Published 2017-02-20Version 1

Let $G$ be a connected graph with $X\subseteq V(G)$ and with the spanning forest $F$. Let $\lambda\in [0,1]$ be a real number and let $\eta:X\rightarrow (\lambda,\infty)$ be a real function. In this paper, we show that if for all $S\subseteq X$, $\omega(G\setminus S)< 1+\sum_{v\in S}\big(\eta(v)-2\big)+2\,-\lambda(|E_S(G)|+1)$, then $G$ has a spanning tree $T$ containing $F$ such that for each vertex $v\in X$, $d_T(v)\le \lceil\eta(v)-\lambda\rceil+\max\{0,d_F(v)-1\}$, where $\omega(G\setminus S)$ denotes the number of components of $G\setminus S$ and $E_S(G)$ denotes the set of edges of $G$ whose ends lie in the set $S$. This is an improvement of several results and the condition is best possible.

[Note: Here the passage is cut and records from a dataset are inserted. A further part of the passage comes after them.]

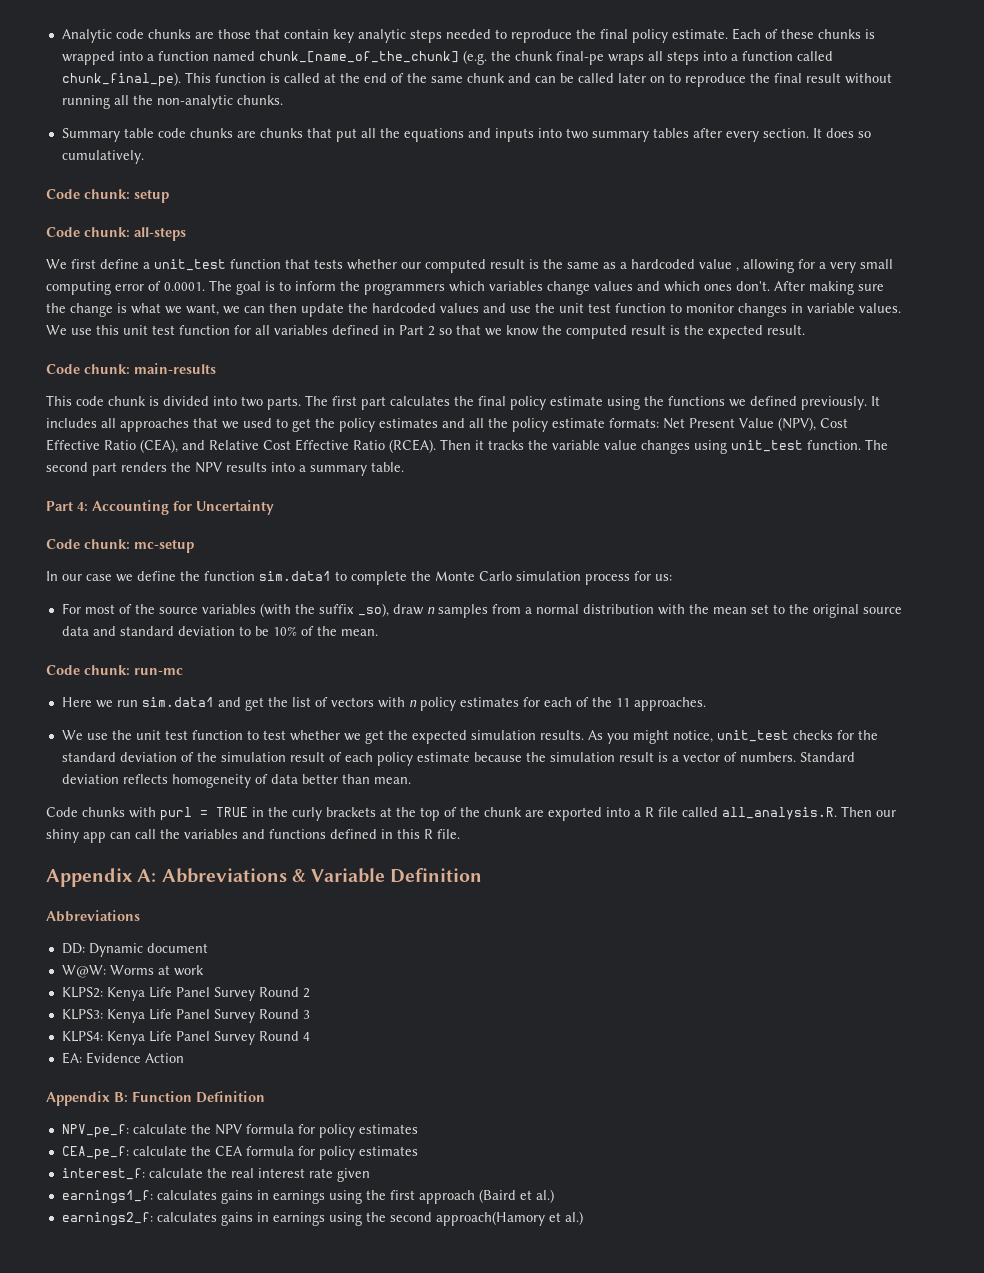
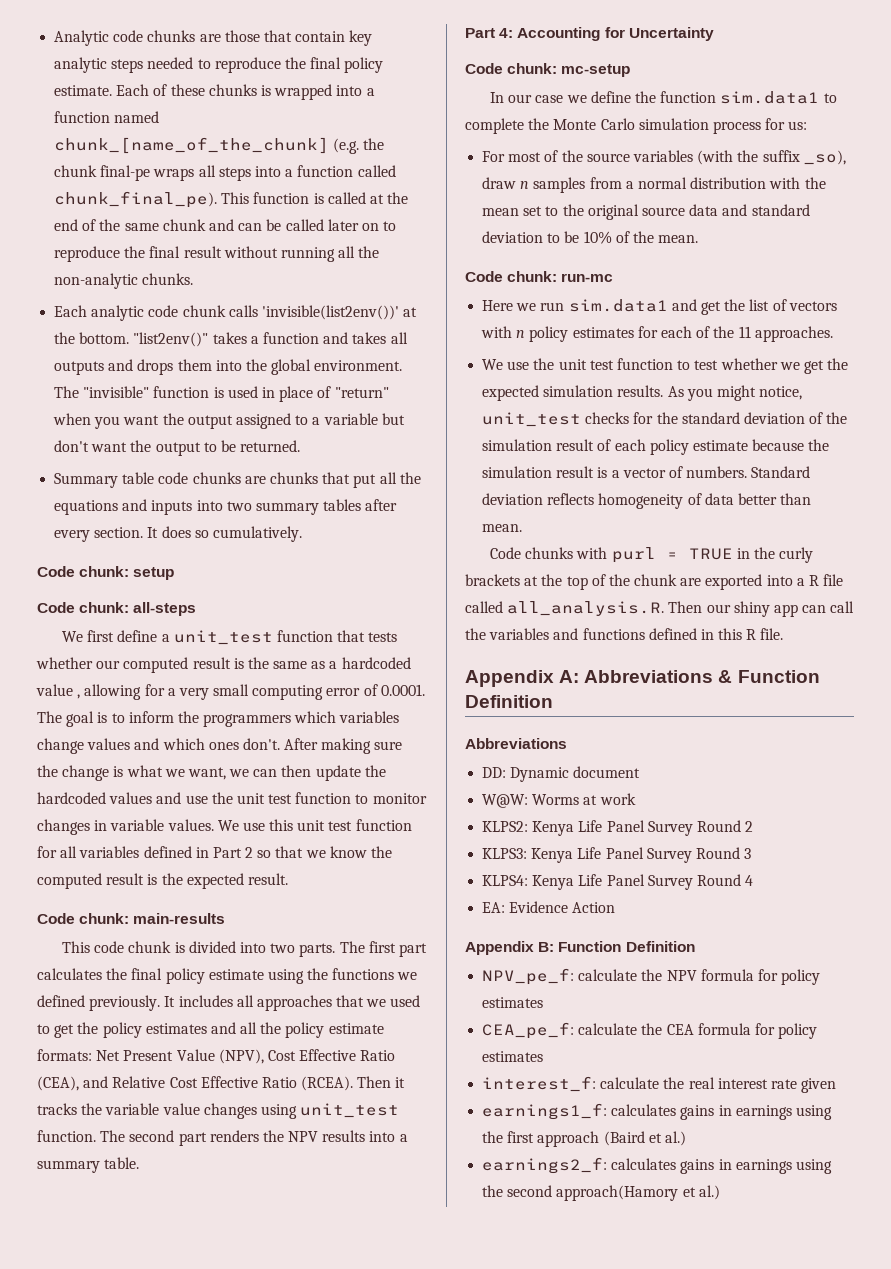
(283, 100) none -> [54,305,418,321] [54,332,408,347] [54,359,403,375] [54,386,389,402] [53,413,405,429] [54,440,301,456] // Each analytic code chunk calls 'invisible(list2env())' at the bottom. "list2env()" takes a function and takes all outputs and drops them into the global environment. The "invisible" function is used in place of "return" when you want the output assigned to a variable but don't want the output to be returned.
[311,868,386,883] Variable -> [737,670,820,683] Function

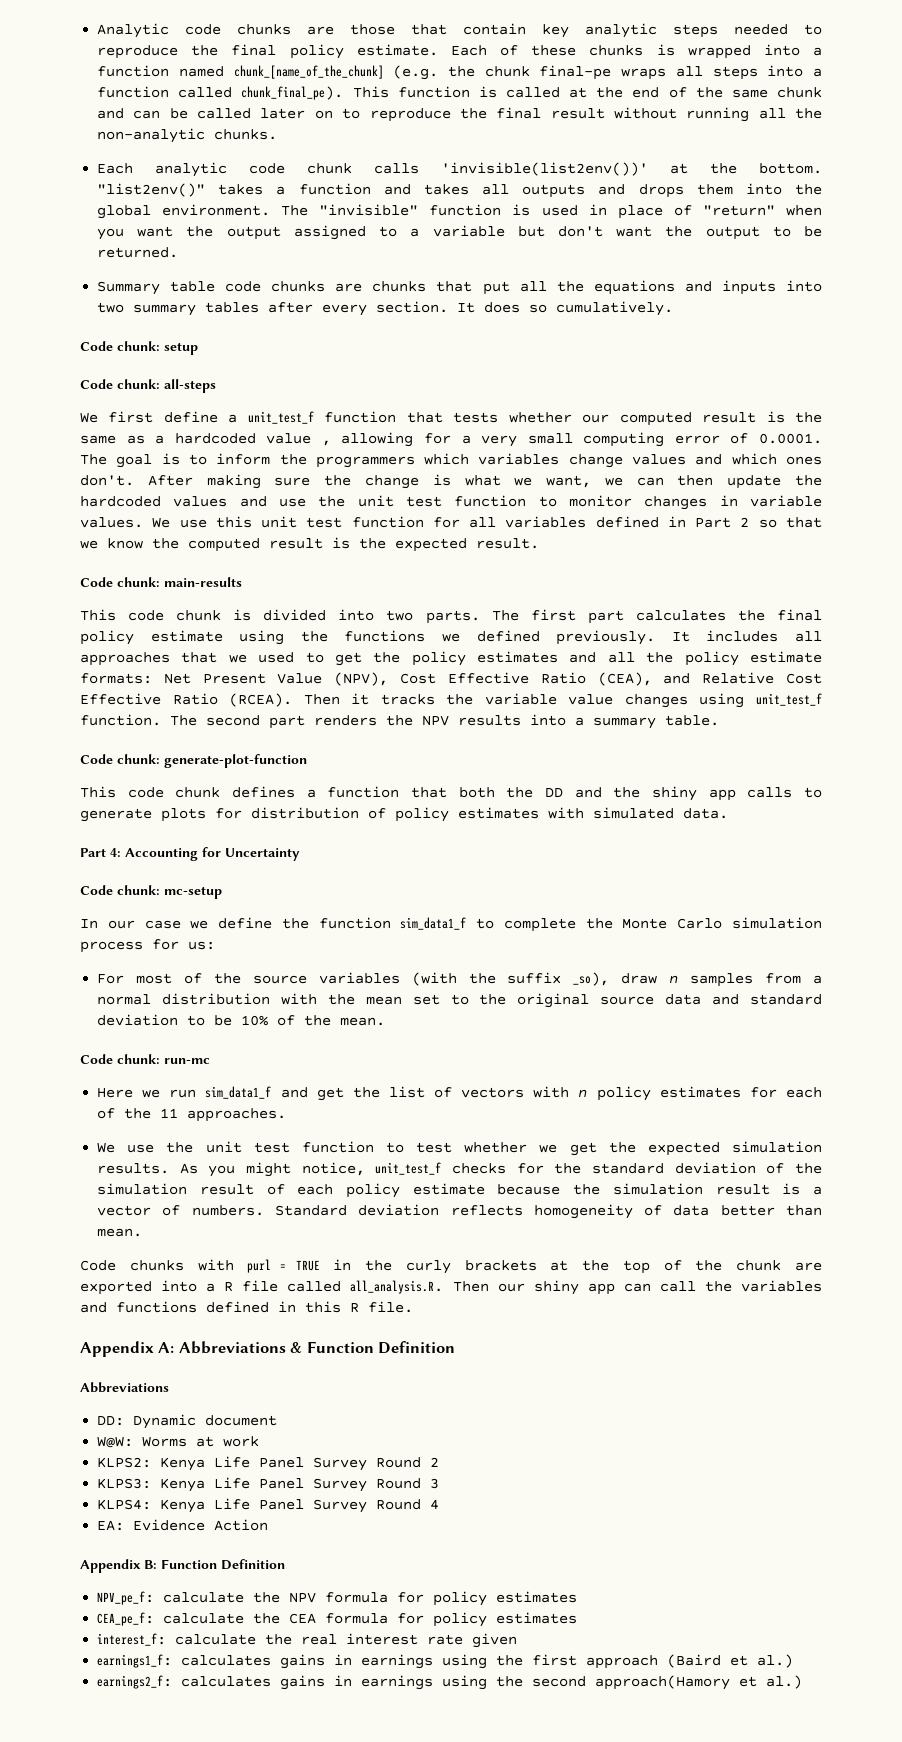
[173,630,273,645] unit_test -> [247,411,314,424] unit_test_f
[300,1103,400,1118] unit_test -> [756,693,822,706] unit_test_f
(140, 1163) none -> [80,754,307,768] [80,786,822,801] [80,807,728,822] // Code chunk: generate-plot-function // This code chunk defines a function that both the DD and the shiny app calls to generate plots for distribution of policy estimates with simulated data.
[720,91,820,104] sim.data1 -> [400,917,467,930] sim_data1_f
[568,299,668,312] sim.data1 -> [205,1086,272,1099] sim_data1_f
[482,412,582,427] unit_test -> [375,1162,442,1175] unit_test_f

Next, we show that every bipartite graph $G$ with $k$ edge-disjoint spanning trees and with the bipartition $(A,B)$ has a spanning tree $T$ such that for each vertex $v\in A$, $d_T(v)\le \lceil \frac{d_G(v)}{k}\rceil$. This reduces the required edge-connectivity of a result due to Bar\'at and Gerbner (2014) toward decomposing a graph into isomorphic copies of a fixed tree. Finally, we show that every $4k$-edge-connected graph with the upper bound of $4k+6$ on its degrees has a spanning Eulerian subgraph with the upper bound of $6$ on its degrees.